TASK INSTRUCTIONS:
Without including any pictures, please copy every entry below exactly.

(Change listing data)
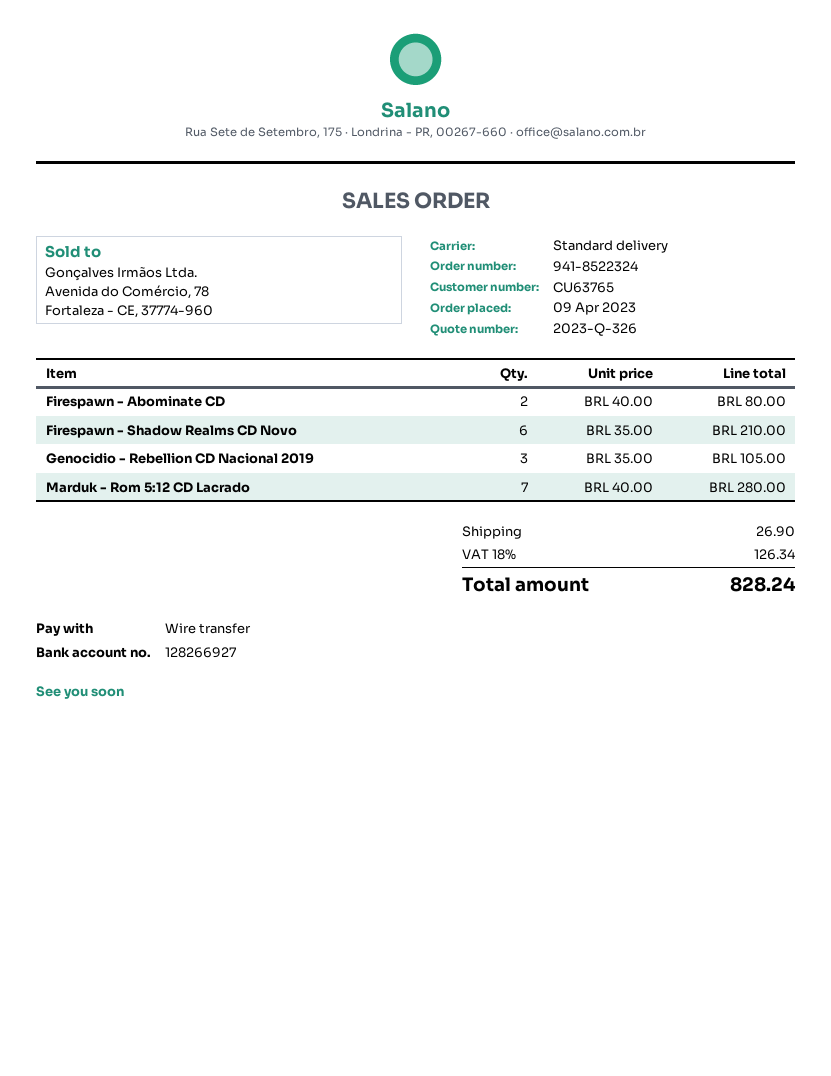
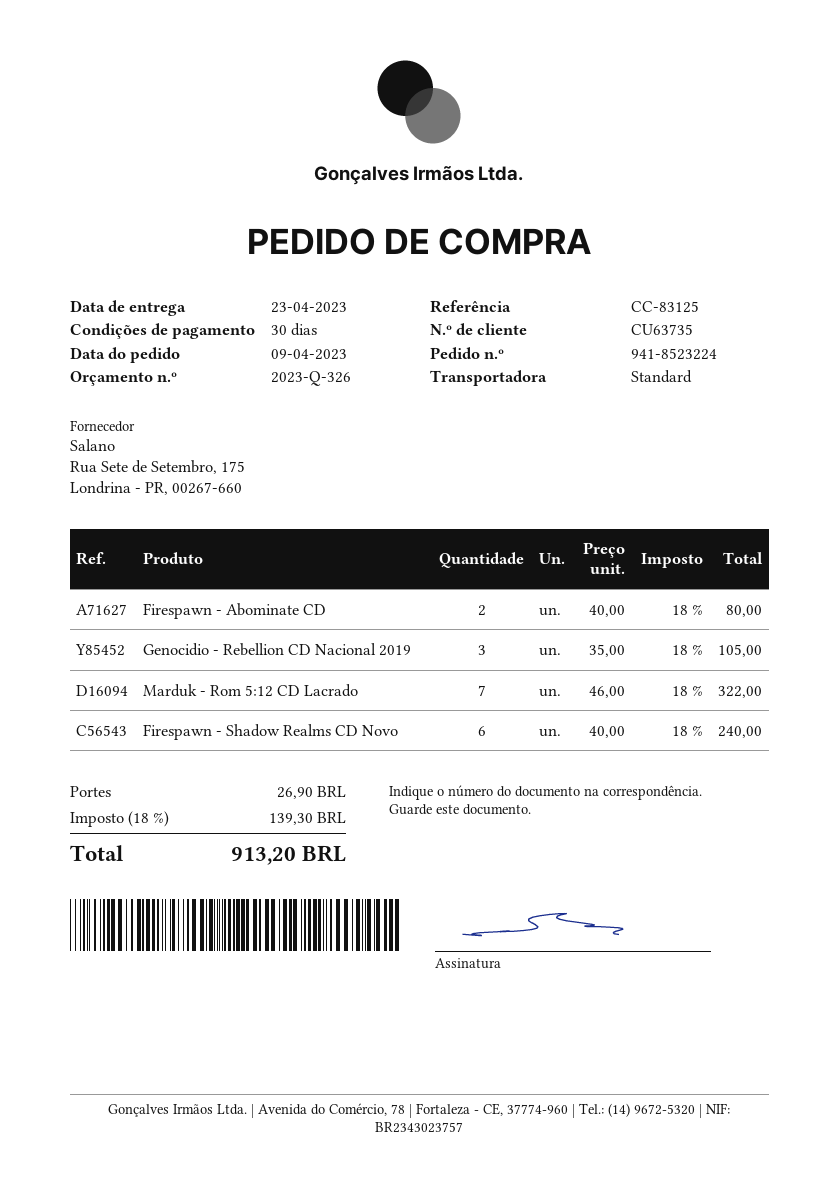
order number: 941-8522324 -> 941-8523224
customer number: CU63765 -> CU63735
Firespawn - Shadow Realms CD Novo: 6 x 35.00 = 210.00 -> 6 x 40.00 = 240.00
Marduk - Rom 5:12 CD Lacrado: 7 x 40.00 = 280.00 -> 7 x 46.00 = 322.00
tax: 18% = 126.34 -> 18% = 139.30
total: 828.24 -> 913.20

WRITTEN RESPONSE:
order number: 941-8522324 -> 941-8523224
customer number: CU63765 -> CU63735
Firespawn - Shadow Realms CD Novo: 6 x 35.00 = 210.00 -> 6 x 40.00 = 240.00
Marduk - Rom 5:12 CD Lacrado: 7 x 40.00 = 280.00 -> 7 x 46.00 = 322.00
tax: 18% = 126.34 -> 18% = 139.30
total: 828.24 -> 913.20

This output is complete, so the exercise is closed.